打ち止め「ううん、いいよ。おかえりなさい。随分と遅くまで遊んでいたんだね、ってミサカはミサカは時計を見ながら言ってみる」


 時計の針は深夜の十二時をゆうに過ぎていた。
 ふわぁ、とあくびをしながら打ち止めは続ける。


打ち止め「ところでアワキお姉ちゃんはいないの? お風呂? ってミサカはミサカは一人のあなたに対して尋ねてみたり」

一方通行「……ちょうどイイ。オマエには直接面と向かって喋っておきたかった」


 そう言うと一方通行は、先程食卓の上に置いたメモ用紙を握りつぶしてズボンのポケットに押し込んだ。
 その様子を見て打ち止めはきょとんとした表情で首を傾げる。


一方通行「打ち止め。
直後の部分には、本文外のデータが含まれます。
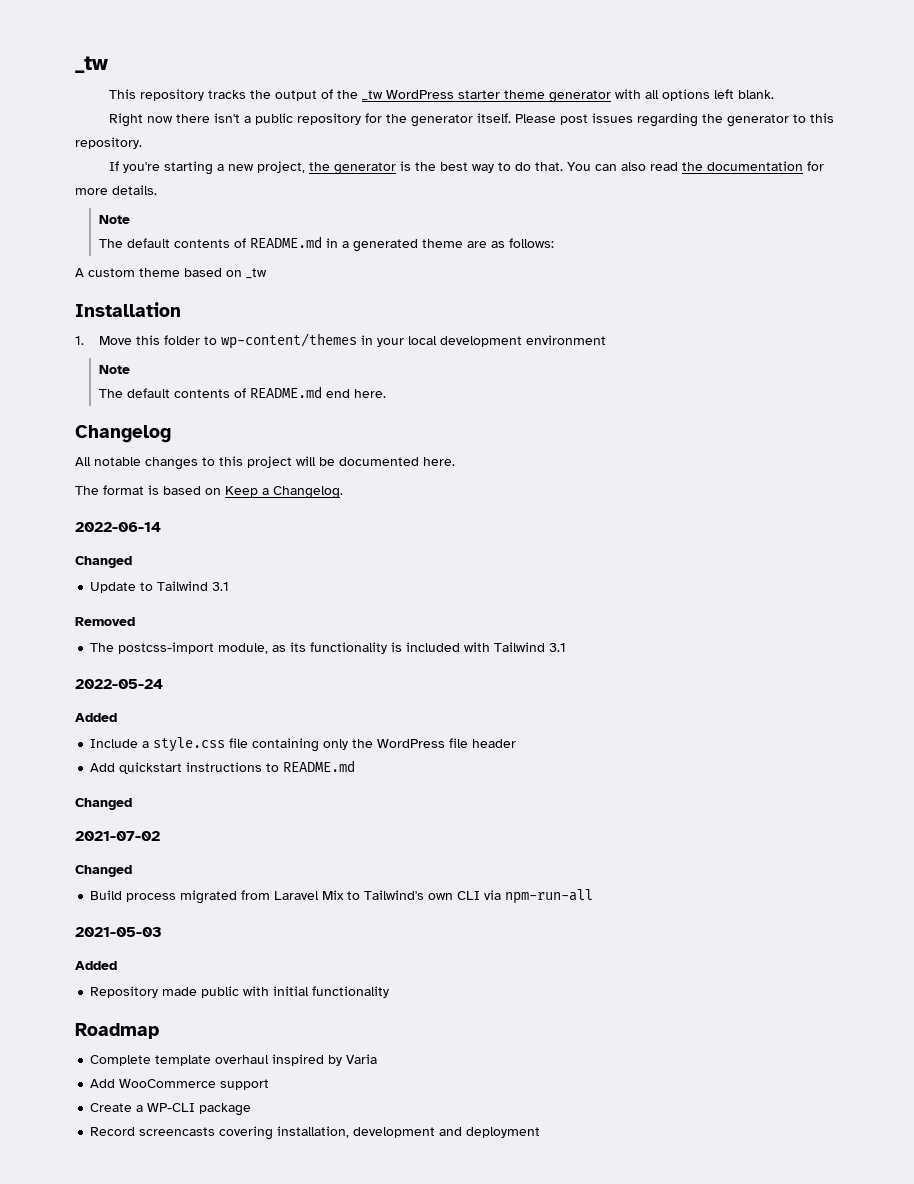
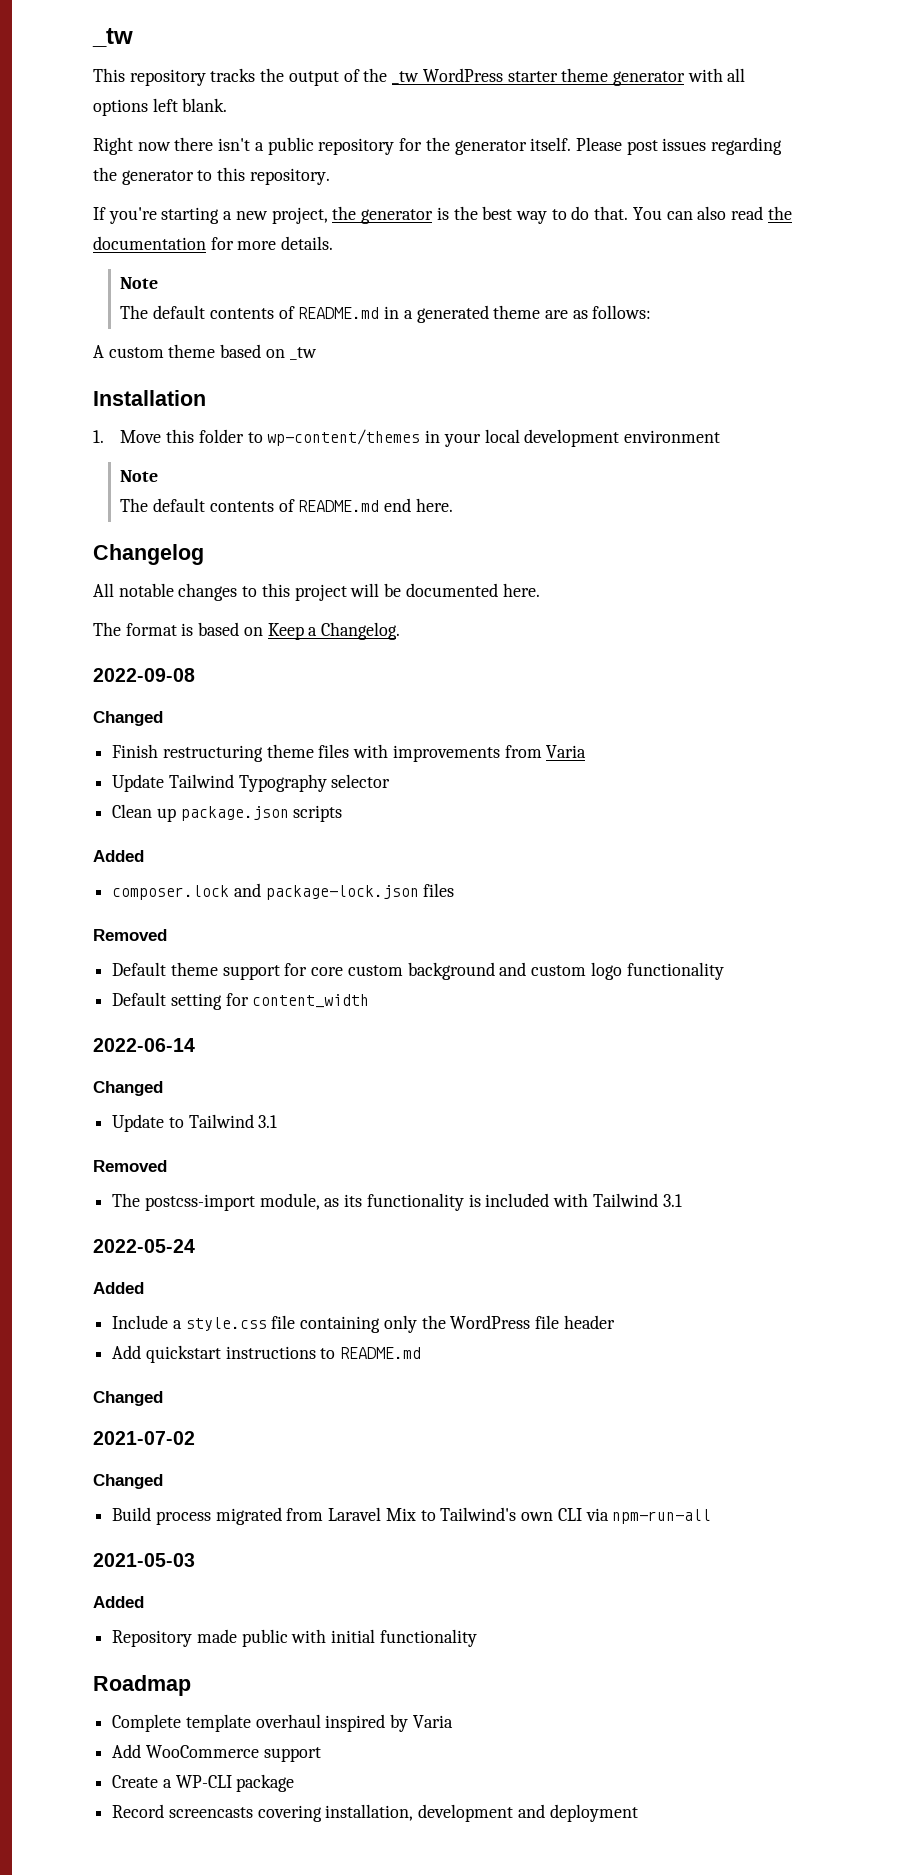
(343, 492) none -> [93,668,195,682] [93,711,163,726] [112,744,587,762] [112,774,391,792] [112,804,343,822] [93,850,144,862] [112,883,455,900] [93,929,167,941] [112,962,724,980] [112,992,370,1010] // 2022-09-08 // Changed // Finish restructuring theme files with improvements from Varia // Update Tailwind Typography selector // Clean up package.json scripts // Added // composer.lock and package-lock.json files // Removed // Default theme support for core custom background and custom logo functionality // Default setting for content_width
もう結標はこの家には戻ってこねェ」

打ち止め「……どういうこと?」

一方通行「そのままの意味だ。アイツはもォこの家には戻ってくることはねェって言ってンだ」

打ち止め「だからどういうこと? あなたの言っていることがわからないよ? どうしてアワキお姉ちゃんが帰ってこないの? ってミサカはミサカは具体的な質問をしてみる」

一方通行「オマエの知っているアワキお姉ちゃんは、もォこの世にはいねェンだよ」

打ち止め「え……」

一方通行「アイツは記憶を取り戻して、九月一四日ンときの結標淡希に戻っちまったンだよ」


 打ち止めは目を大きく見開き、手に持っていた抱き枕が床に転がった。
 声を震わせながら少女は口を動かす。


打ち止め「そ、それじゃ、アワキお姉ちゃんはもう覚えていないの? ミサカたちと一緒に遊んだことも、ご飯を食べたことも、お風呂に入ったことも、笑ったことも」

打ち止め「ぜんぶ、ぜんぶ忘れちゃったってことなの? ってミサカはミサカは問いかけてみる」


 大きな瞳に涙をにじませながら、打ち止めは恐る恐る問いかける。
 その姿を見た一方通行は歯噛みしながら、


一方通行「……ああ」

打ち止め「う、嘘……だよね? み、ミサカをからかうための嘘、なんだよね……?」

一方通行「…………」

打ち止め「うっ……わっ、ああ、……」


 打ち止めは少年の表情から、これは紛れもない事実なんだと、察しのだろう。
 だから、それに気付いた打ち止めは膝から崩れ落ちた。
 目から大粒の涙がフローリングへとこぼれ落ちていく。


一方通行「すまねェ」


 一方通行はしゃがみ込み少女の頭を撫でながら謝った。
 いくら結標淡希の記憶の回復が意図的に行われたことだろう。しかし、それがなくてもいつかは記憶を取り戻して、同じ状況にはなっていたはずだ。
 結局、いつまでも問題を先延ばしにしていた自分のせいだ。自分が目の前にいる少女を傷付けた。